1

What algorithm is used to find the longest path thru a directed cyclic unweighted graph. Each node points to only one other node. The graphs have up to 10^9 nodes. (I searched here and google to no avail.)

Jim Lewis
  • 349
  • 2
  • 14
  • Each node points only to one node? That would make this a series of nodes, no a graph, and thus the question of the longest path would seem irrelevant... – Lucero Dec 12 '16 at 09:49
  • Possible duplicate of [Longest acyclic path in a directed unweighted graph](http://stackoverflow.com/questions/2525316/longest-acyclic-path-in-a-directed-unweighted-graph) – Lucero Dec 12 '16 at 09:50
  • The nodes can be thought of as falling on circles of varying sizes and I need the largest circle. – Jim Lewis Dec 12 '16 at 10:07
  • Ok, so you don't have one single graph but rather a series of distinct graphs which each has the form a closed chain with various number of nodes, right? – Lucero Dec 12 '16 at 10:13
  • Yes, that is correct. – Jim Lewis Dec 12 '16 at 10:36
  • Since you've mentioned that the graph van have up to 10^9 nodes, does that imply that you have some memory limitations or `O(n)` complexity (both time and memory) is fine? – Nikola Stojiljkovic Dec 12 '16 at 10:53
  • @lucero "closed chain with various number of nodes" the possible configuration that I see are: straight rope, closed looped rope, lasso rope (the end reconnects to the middle of the rope. Thing the grapheme for 6 or 9) – Adrian Colomitchi Dec 12 '16 at 14:00
  • O(n) would be great and I can afford O(n) memory. But see my comment below withdrawing my circles claim. – Jim Lewis Dec 12 '16 at 21:49
  • @JimLewis Can you read Java or C/C++? If positive, which one you prefer? – Adrian Colomitchi Dec 12 '16 at 22:20
  • I know C++ (currently using Python FWIW). – Jim Lewis Dec 12 '16 at 23:19
  • @JimLewis By the way, there's another topology possible: "ring with string attached" - where the string are "incoming connection" – Adrian Colomitchi Dec 13 '16 at 00:14
  • @JimLewis Example of ["ring with string attached"](http://stackoverflow.com/questions/41120347/trim-the-octopus-remove-all-branches-of-a-digraph-not-part-of-a-cycle-in-on). What should the algo output from something like this? – Adrian Colomitchi Dec 13 '16 at 11:55

3 Answers3

0

So you don't have one single graph but rather a series of distinct graphs which each form a closed chain with various number of nodes.
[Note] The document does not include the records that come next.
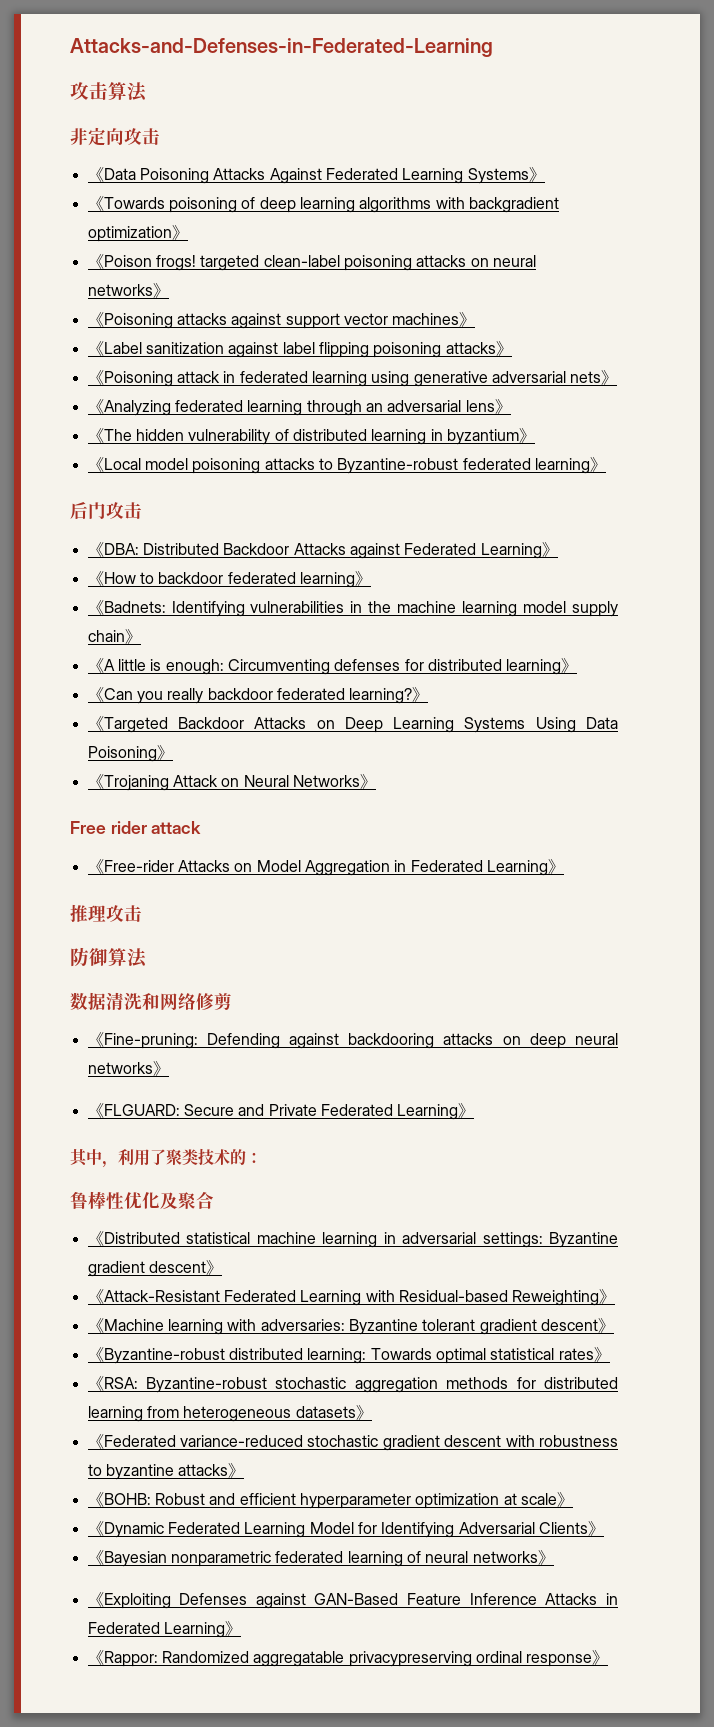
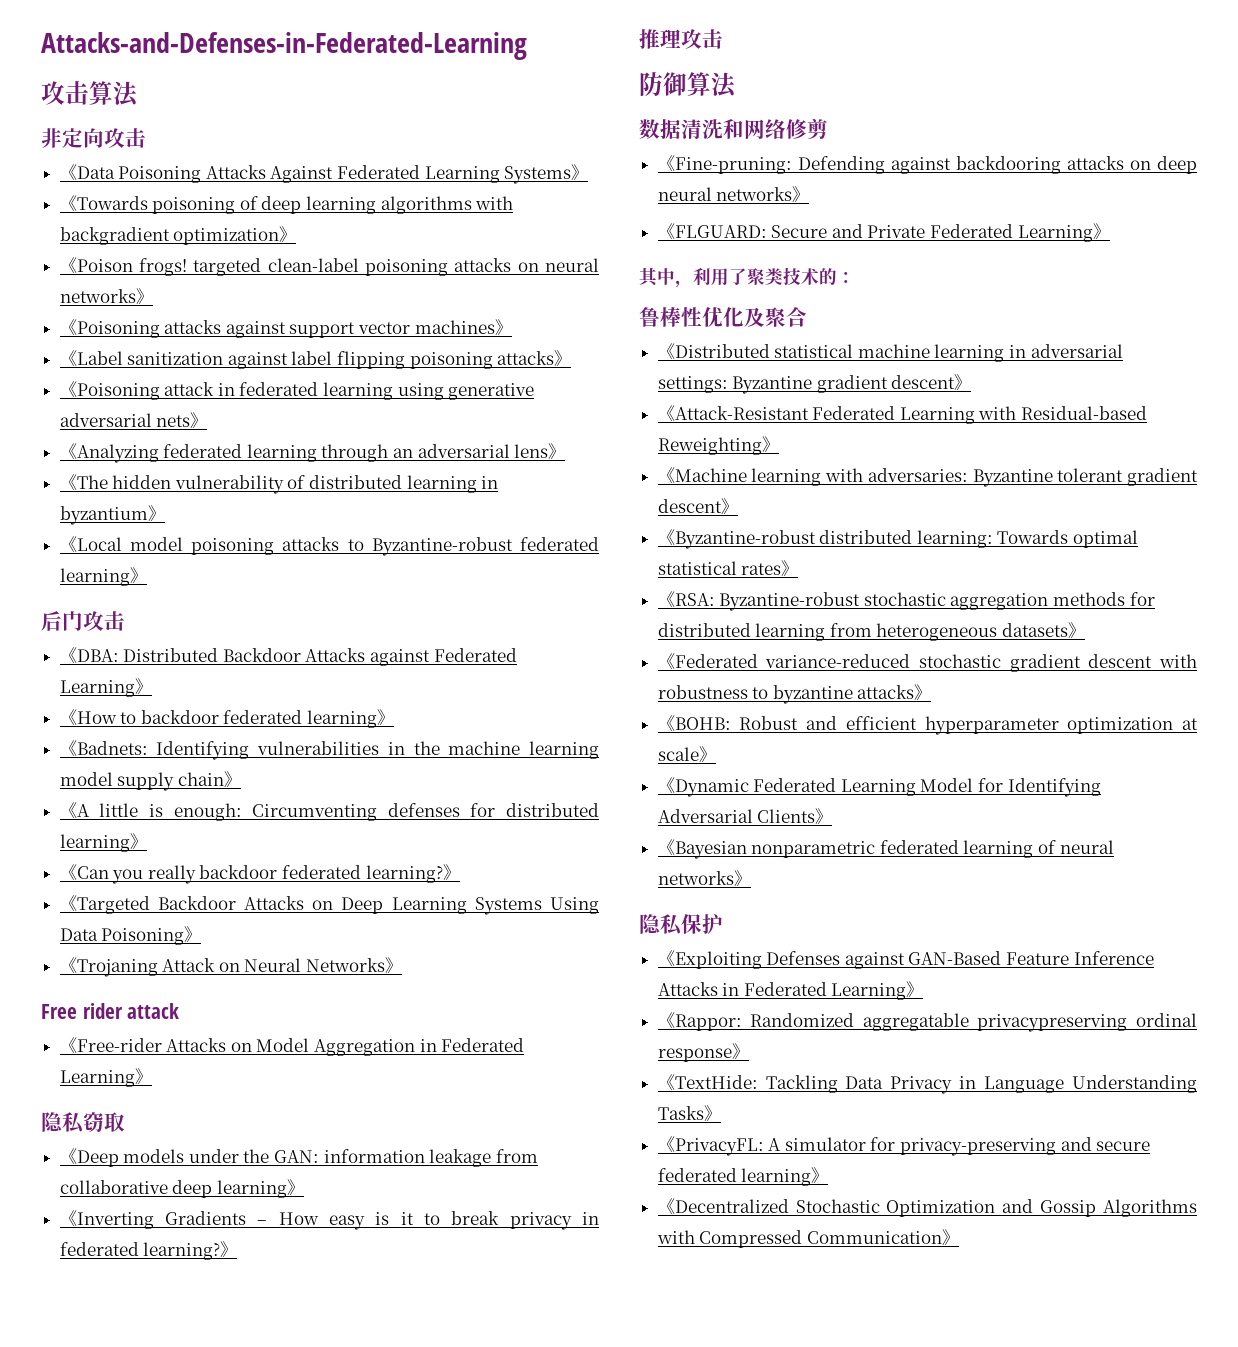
(564, 866) none -> [41,1112,125,1134] [59,1148,538,1167] [59,1179,304,1198] [59,1210,599,1230] [59,1241,238,1260] // 隐私窃取 // 《Deep models under the GAN: information leakage from collaborative deep learning》 // 《Inverting Gradients – How easy is it to break privacy in federated learning?》
(554, 1557) none -> [639,914,723,936] // 隐私保护
(609, 1657) none -> [657,1074,1197,1094] [657,1105,721,1121] [657,1136,1151,1156] [657,1167,829,1186] [657,1198,1197,1217] [656,1229,959,1248] // 《TextHide: Tackling Data Privacy in Language Understanding Tasks》 // 《PrivacyFL: A simulator for privacy-preserving and secure federated learning》 // 《Decentralized Stochastic Optimization and Gossip Algorithms with Compressed Communication》

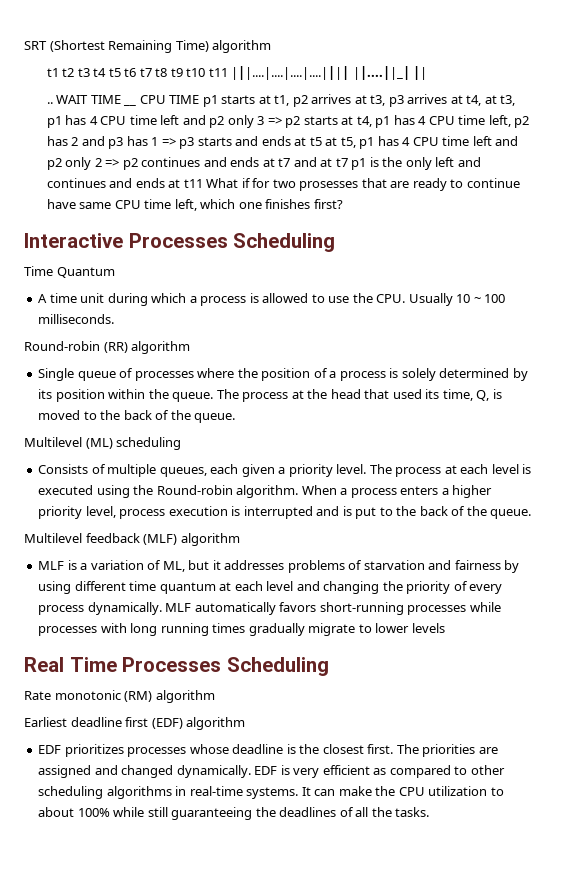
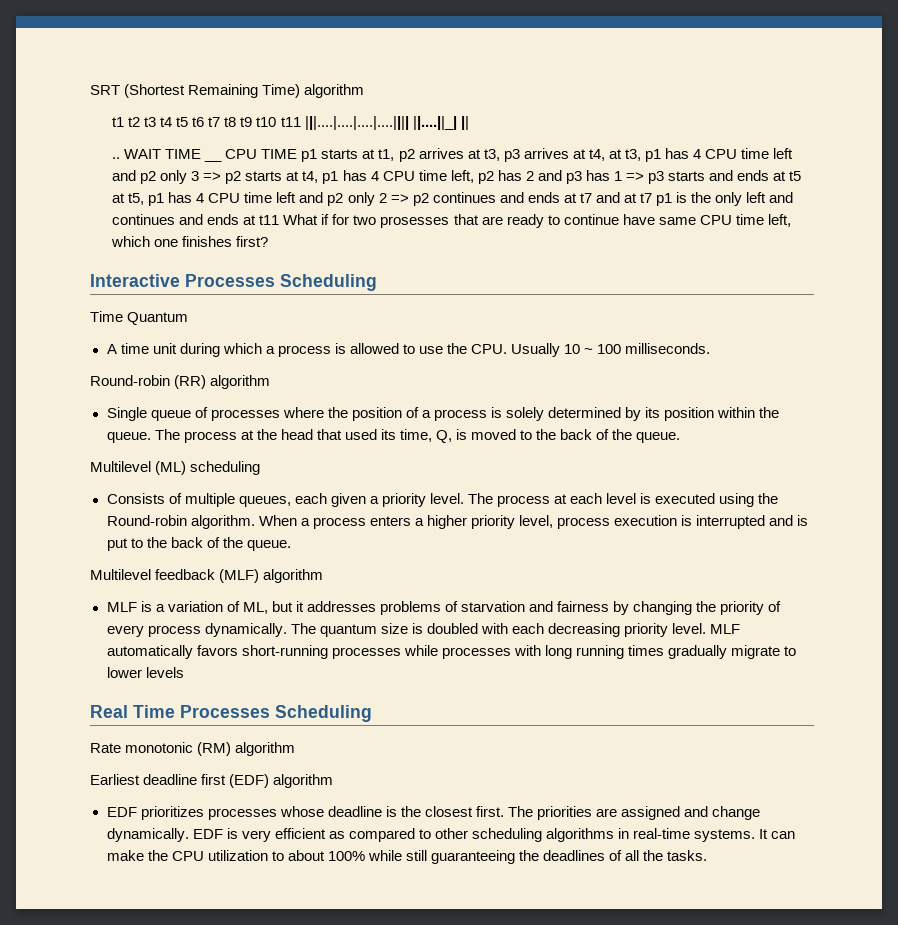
[38,581,320,594] using different time quantum at each level and -> (630, 608) none
(162, 608) none -> [290,623,707,637] The quantum size is doubled with each decreasing priority level.
[121,765,174,778] changed -> [712,806,761,820] change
If that is the case, you can implement an algorithm which roughly uses O(n) time complexity and O(n) space complexity (assuming random access to all nodes and that each node has an ascending ID).

Start at the first node, and traverse the chain until you are back on the first node. For each visited node, mark it with a chain identifier. Store the number of visited nodes for this chain ID. Then you go to the next node (by ID, not in the chain), check if it has already been marked as being part of a chain. If yes, move on; if not, process the chain. Do that until you're on the last node ID. At this point you're done and you know the length of all chains, and then you pick the longest one.

Lucero
  • 59,176
  • 9
  • 122
  • 152
  • "Start at the first node, and traverse the chain until you are back on the first node." Fails for "straight rope" (if the interpretation is: "node points to at most another node" if not there's no straight rope) but you missed the "lasso configuration" too (the end reconnects alright, not with the start but with some other node in the middle). E.g. 1->2->3->4->2 – Adrian Colomitchi Dec 12 '16 at 14:05
  • @AdrianColomitchi I wrote my answer after the OP clarified the data: "The nodes can be thought of as falling on circles of varying sizes and I need the largest circle" - thus no "straight rope" or "lasso" configuration. – Lucero Dec 12 '16 at 16:04
  • Very sorry for my error but from Lucero's reference to "lasso", although I was correct in stating that "each node points to only one other node" I now realize that a node can have multiple in-pointing nodes and hence I was incorrect in visualizing as multiple circles. – Jim Lewis Dec 12 '16 at 21:17
  • @jimlewis And what are you interested in, longest lasso or largest circle? Note that the algorithm I sketched also works for the lasso case with a minor adjustment (when processing the chain, if a node visited is already marked as part of another chain, mark the two parts as being the same chain, and move on). – Lucero Dec 13 '16 at 01:02
  • Longest lasso. OK, I think I have enough to proceed. Tnx! – Jim Lewis Dec 13 '16 at 08:31
0

First recursively remove every vertex of in-degree zero (in O(n)). The resulting graph is just a disjoint union of cycles.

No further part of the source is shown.